Cluster Process Architecture

Core Process Modules

The stable operation of a YMatrix cluster relies on three core process modules, each performing its own responsibilities while working collaboratively to form a complete distributed data processing architecture.

Supervisor Service Process

Known as the "general manager" of cluster processes, it is a resident system service that starts with the installation of the cluster and runs with root privileges. Its core functions include launching and managing all other YMatrix service processes, maintaining persistent process states, ensuring high availability, and exposing RPC interfaces for external management operations. It serves as the foundation for starting and monitoring cluster processes.

SOA Service Processes

Acting as the "scheduling hub" of the cluster, these processes are centered around mxbox series processes, integrating various service capabilities required for distributed management. They handle cluster topology management (cluster module), data sharding scheduling (shard module), data replication and failover (replication module), automated deployment (deployer module), and rely on etcd for storing cluster metadata and ensuring consistency across nodes.

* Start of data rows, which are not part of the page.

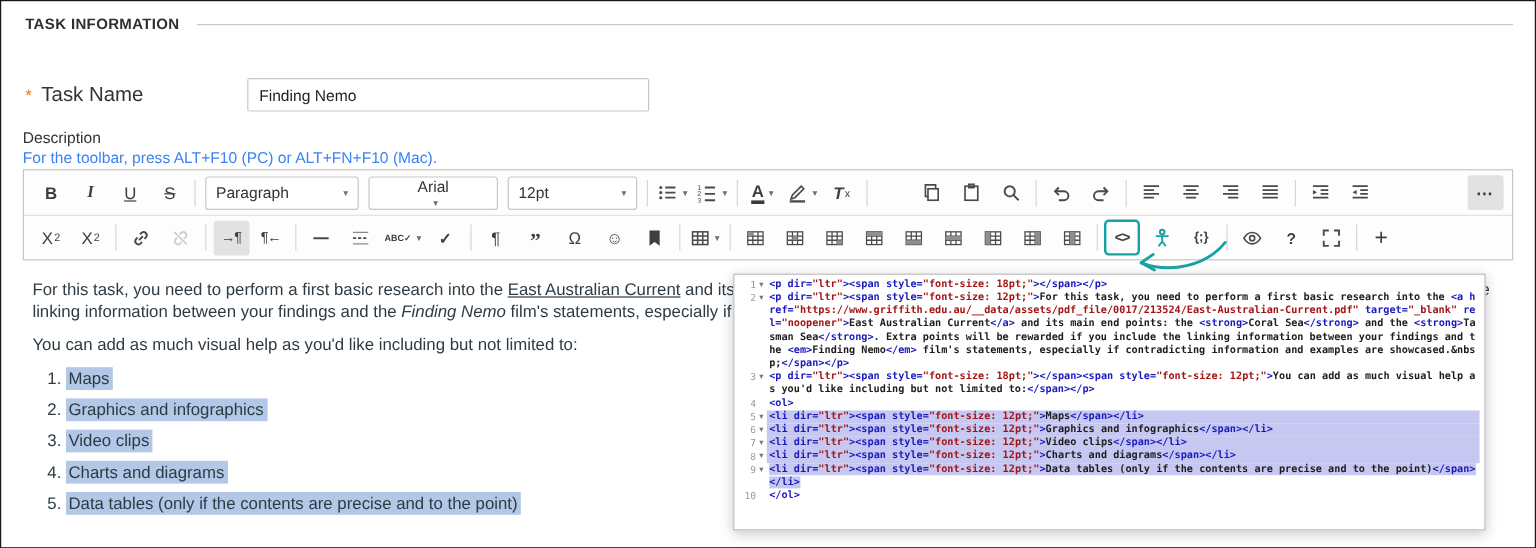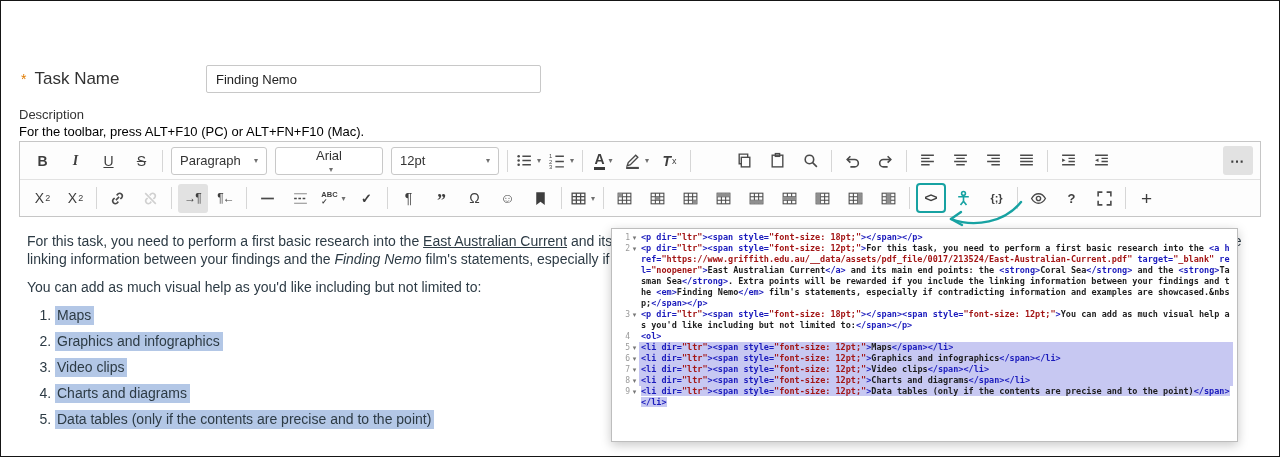"TASK INFORMATION" div.title-row { html: none -> <div> <span>TASK INFORMATION</span> <span></span> </div> }
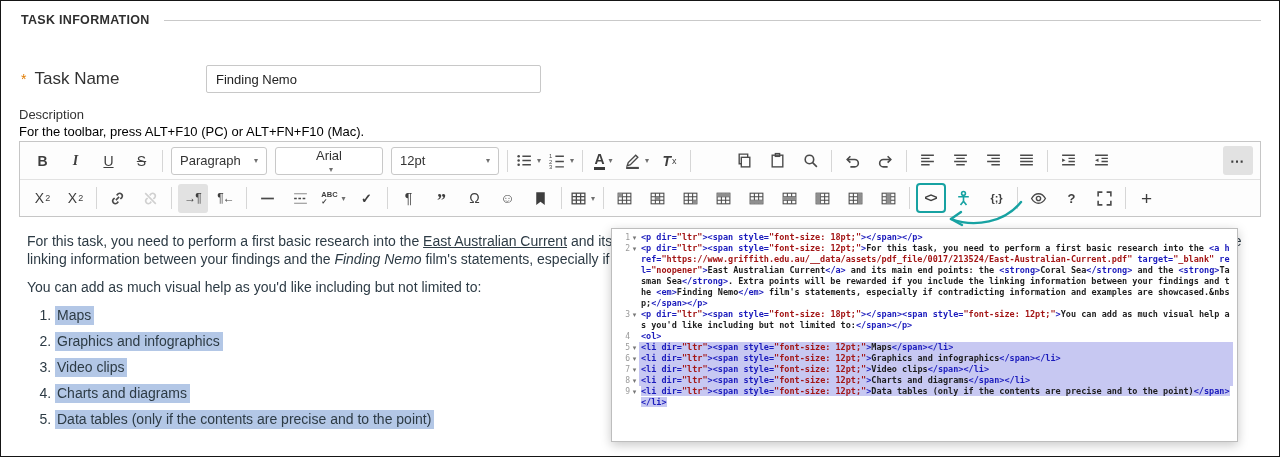"For the toolbar, press ALT+F10" .hint { color: #000000 -> #3b82f6 }
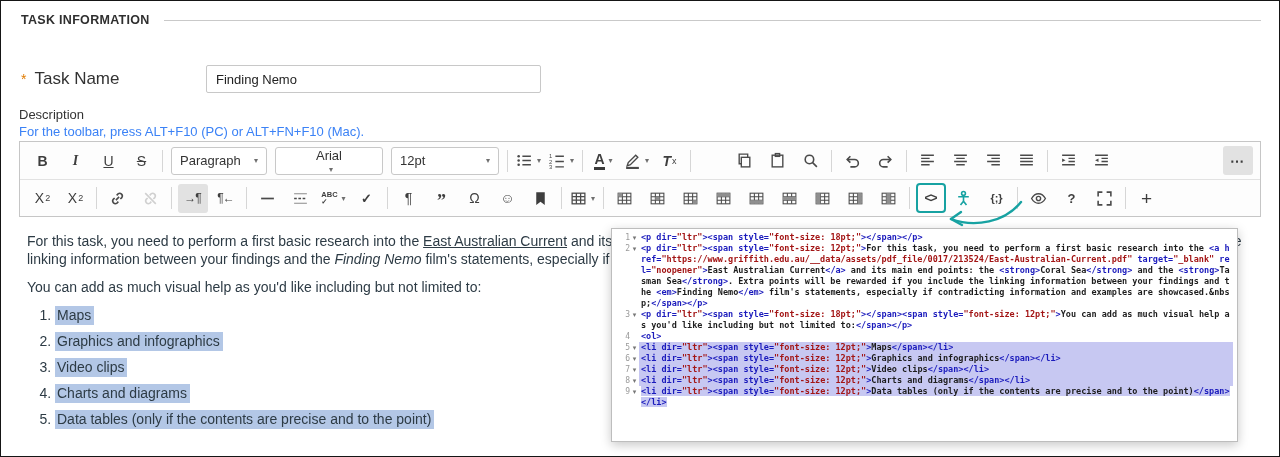"Paragraph" div.tb-select { width: 96px -> 128px }
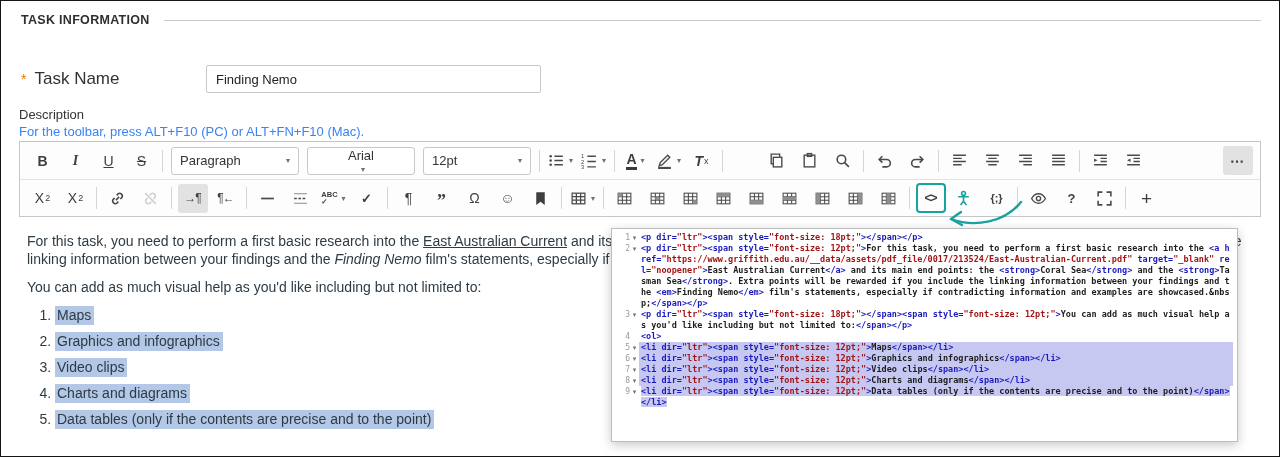"ABC" .tb-stack { flex-direction: column -> row }
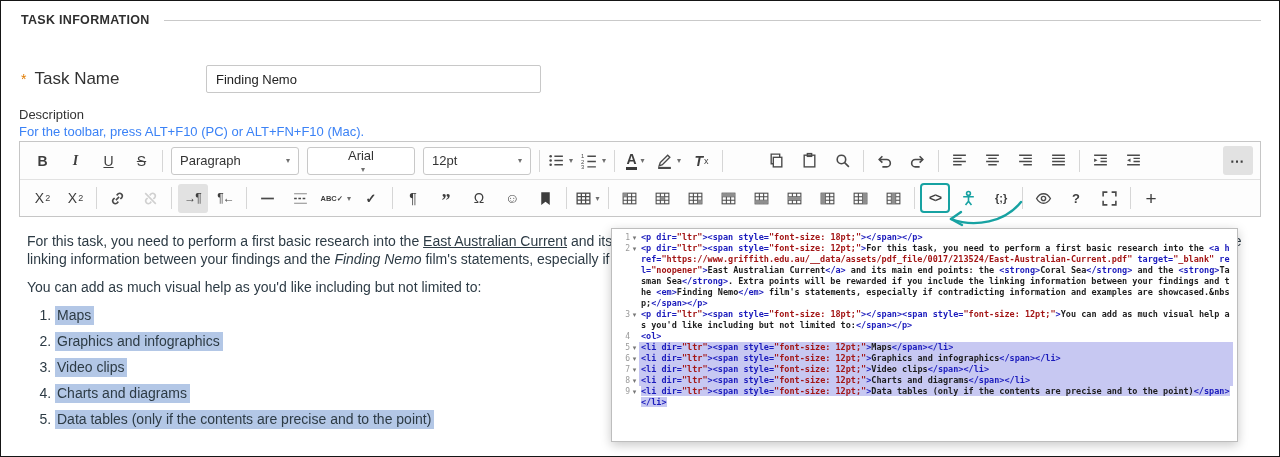"10" div.code-line { html: none -> <div> <span> <span>10</span> <span></span> </span> <span><span>&lt;/ol&gt;</span></span> </div> }
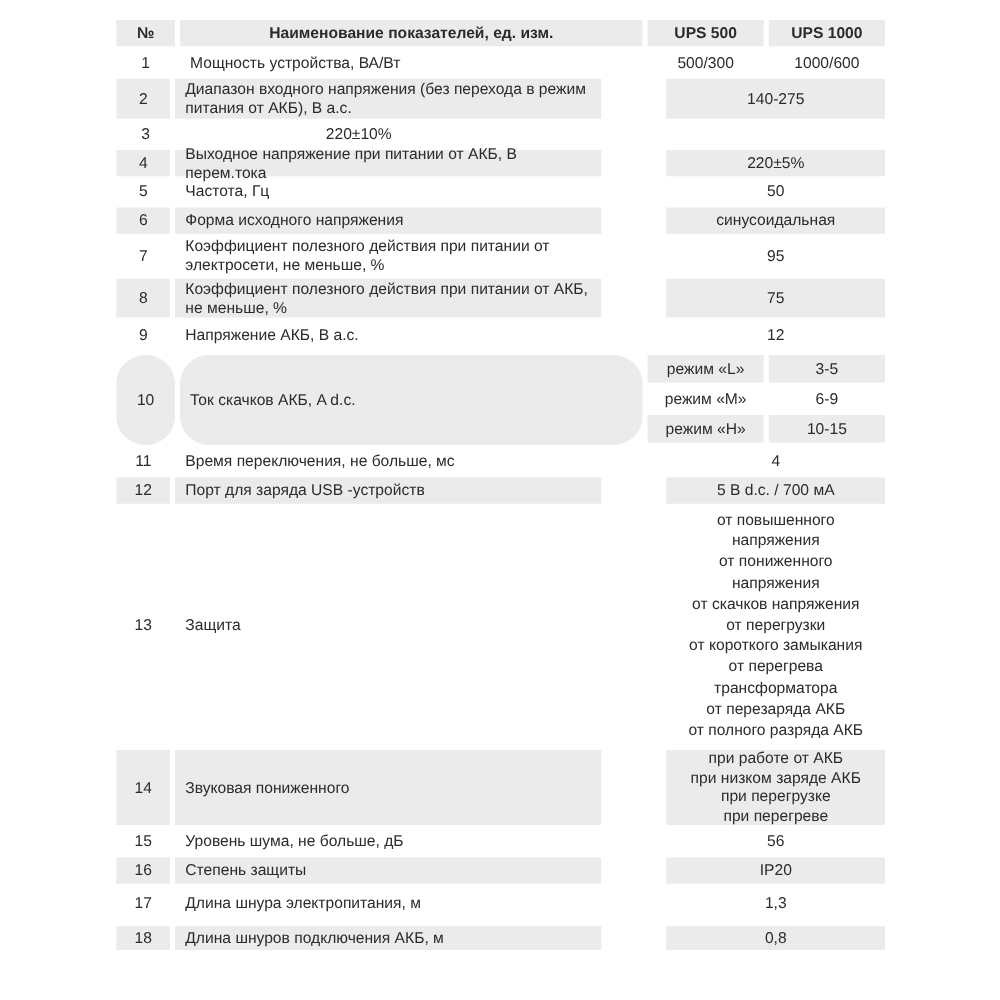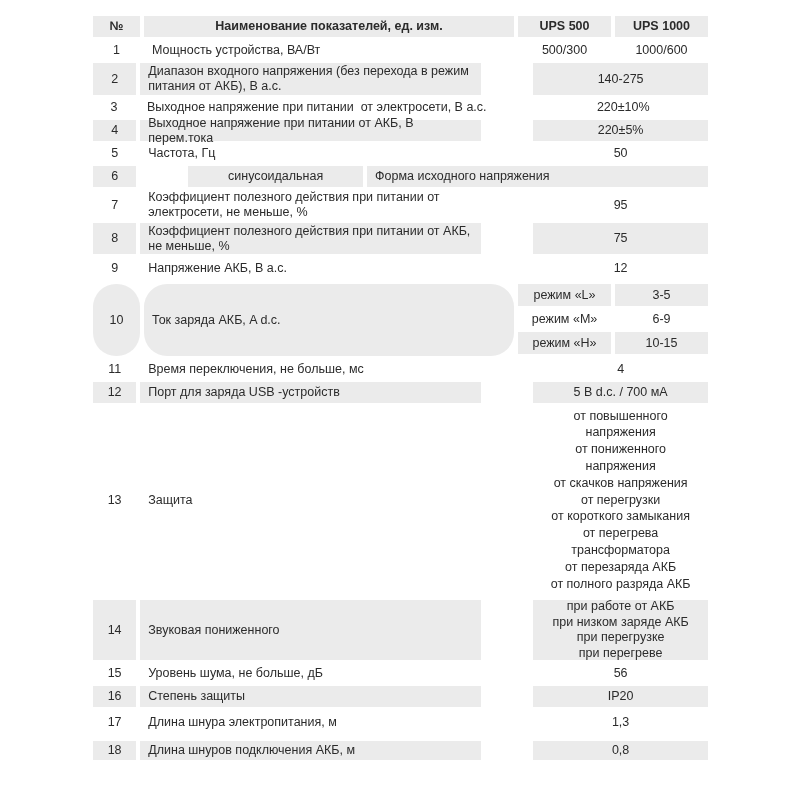"Выходное напряжение при питании от электросети," div.cell { html: <div>Выходное напряжение при питании от электросети, В a.c.</div> -> none }
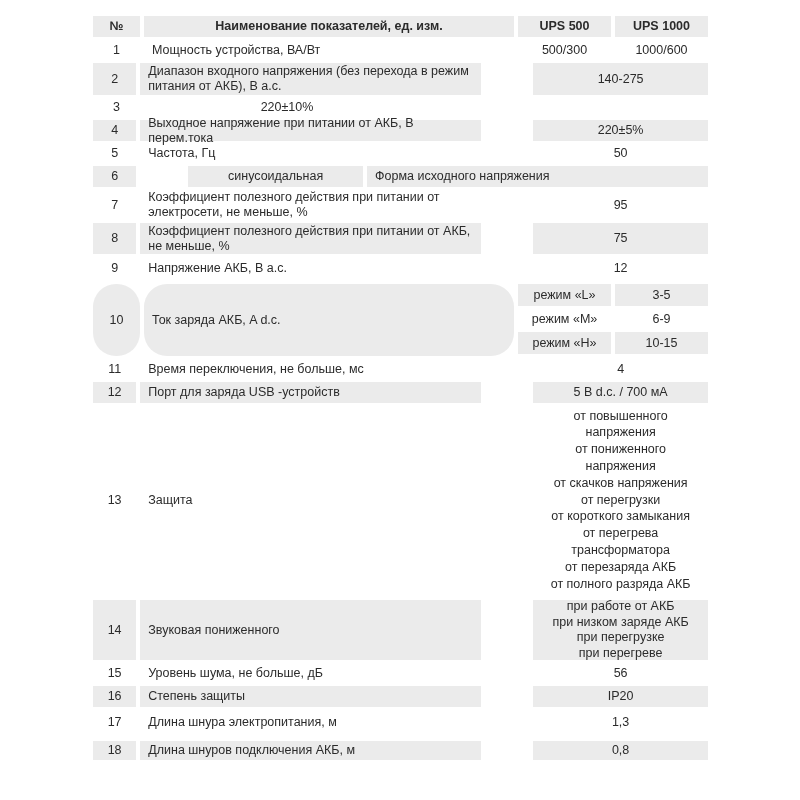"синусоидальная" div.cell { order: before "Форма исходного напряжения" -> after "Форма исходного напряжения" }
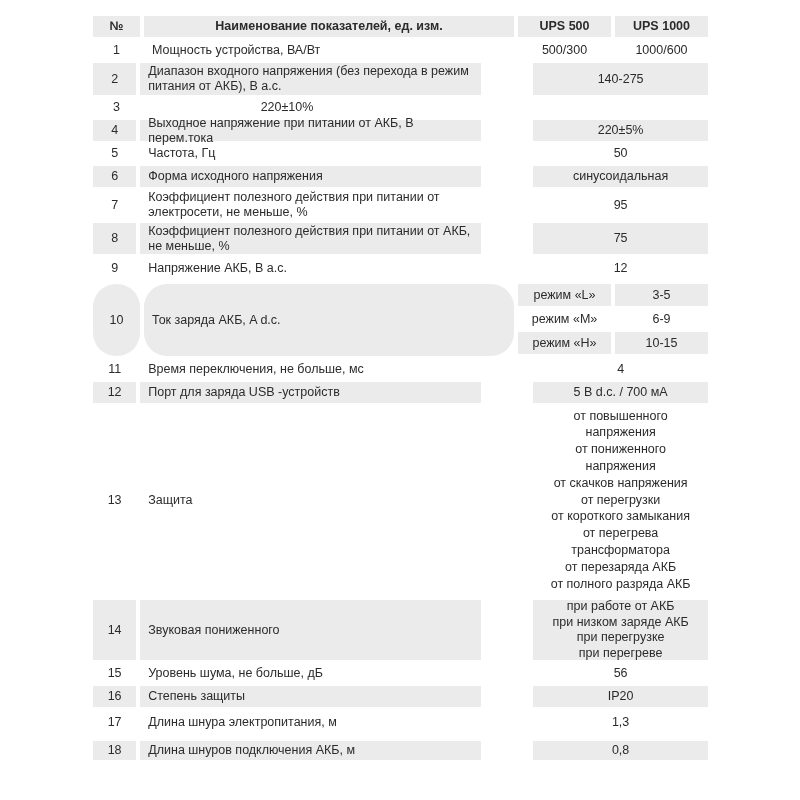"Ток заряда АКБ, A d.c." div.cell { text: заряда -> скачков }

Database Instance Processes

These processes serve as the "processing core" of the cluster, running on Master, Standby, and Segment nodes. They receive and parse SQL requests, execute data storage and computation tasks, record logs, manage data persistence, handle distributed transactions, and support auxiliary processes like logging, storage, and monitoring.

Key Process Descriptions

supervisord

  • Core Position: The "general manager" of cluster processes.
  • Key Features:
    • Runs with root privileges.
    • Starts, monitors, and restarts processes upon failure.
    • Maintains persistent process states for high availability.
    • Configuration path: /etc/matrixdb6/supervisor.conf.
  • Location: Deployed on all nodes (Master, Standby, Segment), with each node running its own instance.

etcd

  • Core Position: The "distributed ledger" for cluster metadata.
  • Key Features:
    • Stores cluster topology, node status, shard allocation information, configuration parameters, etc.
    • Ensures high availability of metadata using the Raft protocol.
    • Network configuration: listens on client communication ports (default 4679) and peer-to-peer communication ports (default 4680).

mxbox Series

  • Core Position: The "functional carrier" of SOA services.

  • Main Modules and Functions | Module | Core Function | |---|---| | mxbox cluster | Manages cluster topology, node joining/leaving, state synchronization, etc. | | mxbox shard | Responsible for data sharding allocation, scheduling, load balancing, mapping shards to Segment nodes. | | mxbox replication | Controls cluster data replication policies, achieving synchronization and failover between Master-Standby and Primary-Mirror. | | mxbox deployer | Provides automated deployment capabilities, supporting node initialization, software installation, configuration synchronization, and other O&M operations. |

  • Key Role: As an "executor" of SOA services, it divides cluster management logic into independent modules, reducing maintenance complexity, and through standardized interfaces collaborates with supervisord and etcd to achieve flexible expansion and efficient O&M of the cluster.

postgres Main Process

  • Core Position: The "core engine" for data processing.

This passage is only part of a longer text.